Question On Exposure

4

4knewave

Guest
Hey I just have a quick question on exposure and what method is best for outdoor photography.

I just finished up my first year at film school and my production professor had stressed the use of the reflected meter. We worked with the old school analog L-398a and when I helped other students from other classes it seemed to be the norm that they would always use the incident.

I myself have always used the incident indoors and am always confident with my results. However outdoors I've used both methods and most of the time I get good exposure in my print but I'm always nervous that either the reflected or incident is being fooled.

I have a good understanding of what both do incident measure the light falling on a subject doesn't take background into consideration. Where as the reflected measures the light being reflected from a subject though there are certain situations where the reflectance of a subject (black cat) or if a scene is overly dark or overly bright that the meter can be fooled.

To me it seems that with a medium shot, close up, or even standard shot where the most important element is the subject, an incident meter outdoors would be fine, where as a wide shot such as a person walking down a sidewalk in New York City a reflected would be best because it would average out the light and shadow areas to an acceptable medium grey allowing my subject to be correct and my background. This seems easier then having to take an incident reading in different areas to make sure the stock Im using can handle it.

Thanks
 
Whatever works for you and gets you the results you need.

I use an incident meter 99% of the time myself. I prefer knowing the amount of light falling on the object, not the reflectance of the object. Now for self-illuminating objects (TV sets, lamps, neon) or sunsets and whatnot, a reflected reading makes more sense.
 
How much time do you spend looking at responsive curves and the like? I always imagined the best method was metering the brightest and darkest objects you wanted correctly exposed and making sure their lighting falls within an acceptable range as per the film stock's responsiveness.

I suppose you can use an incident meter just fine with some experience. When I use one, I'm always afraid of loosing detail in the darker areas.
 
Thanks a lot For The Information.

I actually have a little side question on the topic. I was looking at some stuff that I helped shoot over the year and some of my own to just get a feel of what worked best.

The incident has worked well though the only problem I've seen in the work is some shots where sky is included is to hot or in some instances blown out. The blown out has only happened in black and white reversal (due to the low latitude) though the subject has come out fine and if I had to do it over again I'd use an orange or red filter to darken the sky.

In some of the outdoor color work the sky has been a little to hot, not blown out but not what I've wanted. That comes with reading the meter wrong I assume because on other takes and other shots its been perfectly exposed.

What I'm getting at is how can u check to see that your sky isn't going to be to hot or an object wont be to dark. Could I take the reading and then with a spot meter check the sky?

Thanks
 
Sure, you can use a spot meter to check the sky.

I don't do a lot of metering -- I meter the main key and set everything else by eye. Outdoors, I tend to split the exposure between the sun and shade, favoring one or the other depending on which is more dominent.
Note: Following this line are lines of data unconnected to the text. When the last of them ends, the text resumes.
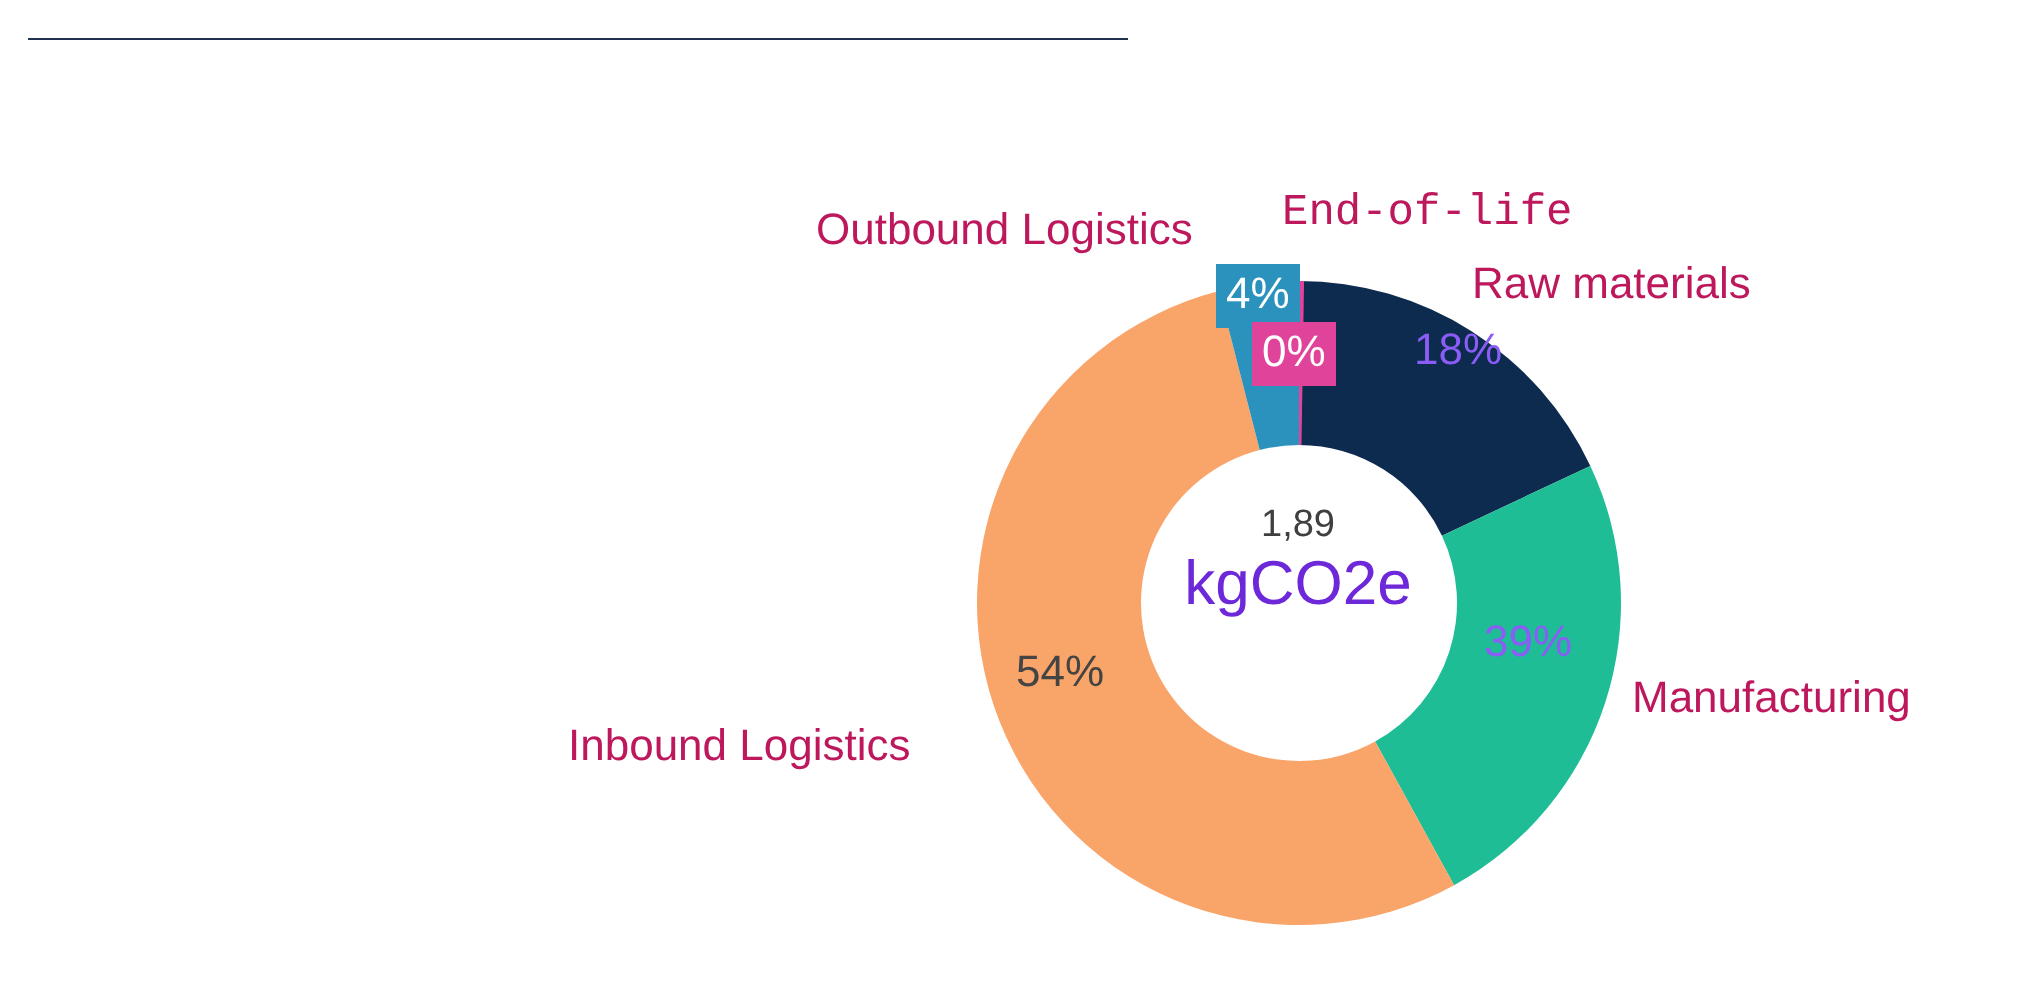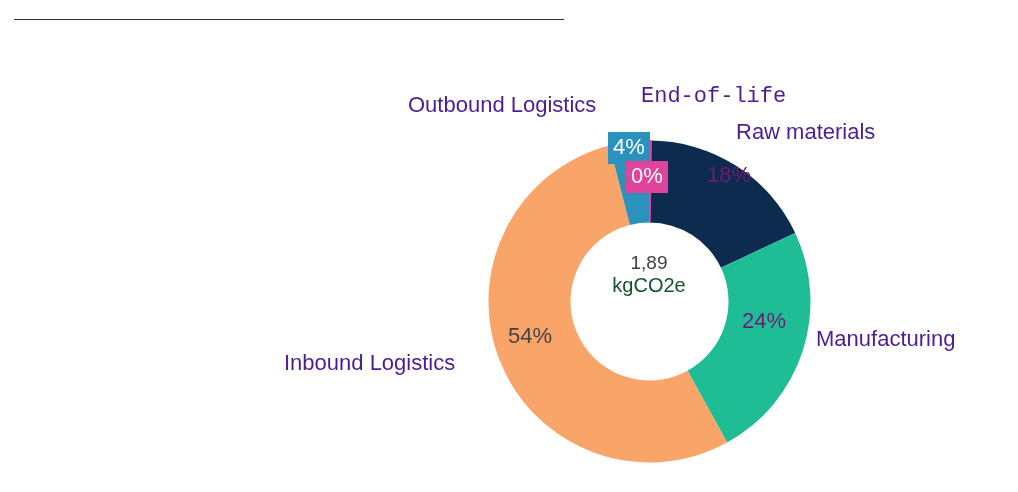"Outbound Logistics" .cat-label { color: #4c1d95 -> #be185d; margin-top: none -> 10px }
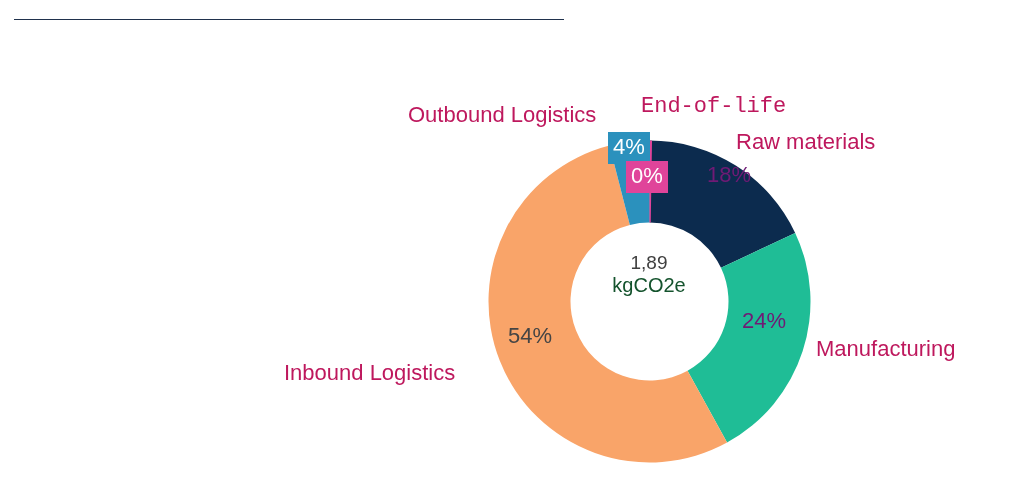"18%" .pct-label.plain { color: #701a75 -> #8b5cf6 }
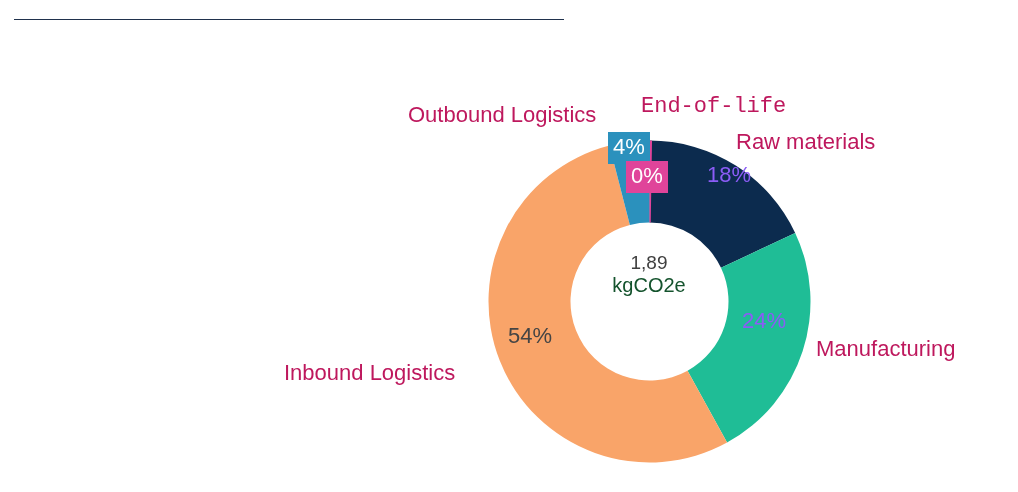"kgCO2e" #center-unit { color: #14532d -> #6d28d9; font-size: 20px -> 31px }
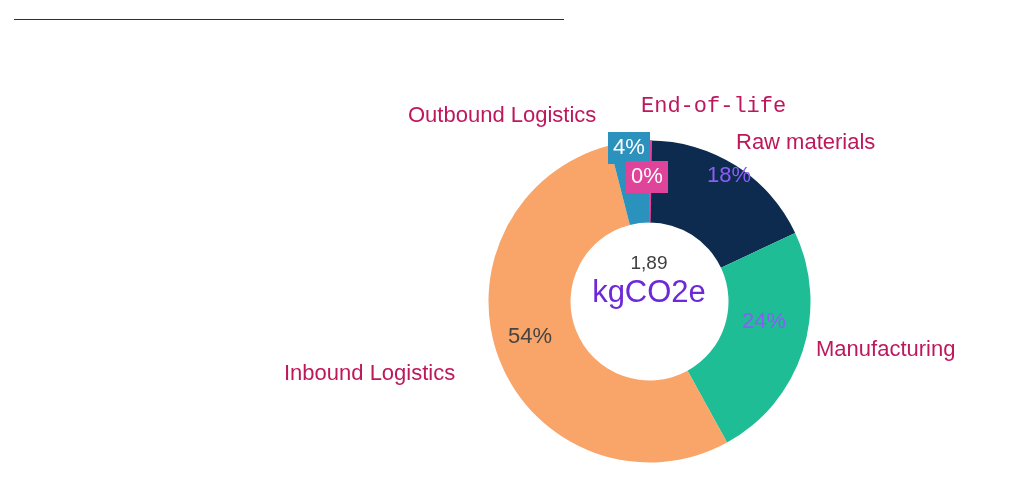"24%" div.pct-label { text: 24% -> 39% }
If I'm shooting at a low angle with a bright sky, I can see that it's bright with my eyes. I might use an ND grad or Pola if that would help, otherwise I underexpose a little (maybe a stop) to hold more detail in the sky. If the face looks too dark, I may use more light on it.

Color negative has a lot of exposure latitude.

In terms of shadow detail, most of the time you can fill by eye. It's only when I'm doing a very dark scene, like in moonlight, I meter the shadow areas IF I want to see detail in them. Because if your moonlight "key" is two-stops underexposed, your fill can't be more than two-stops under the key (if not only a stop and a half) or else it will be black.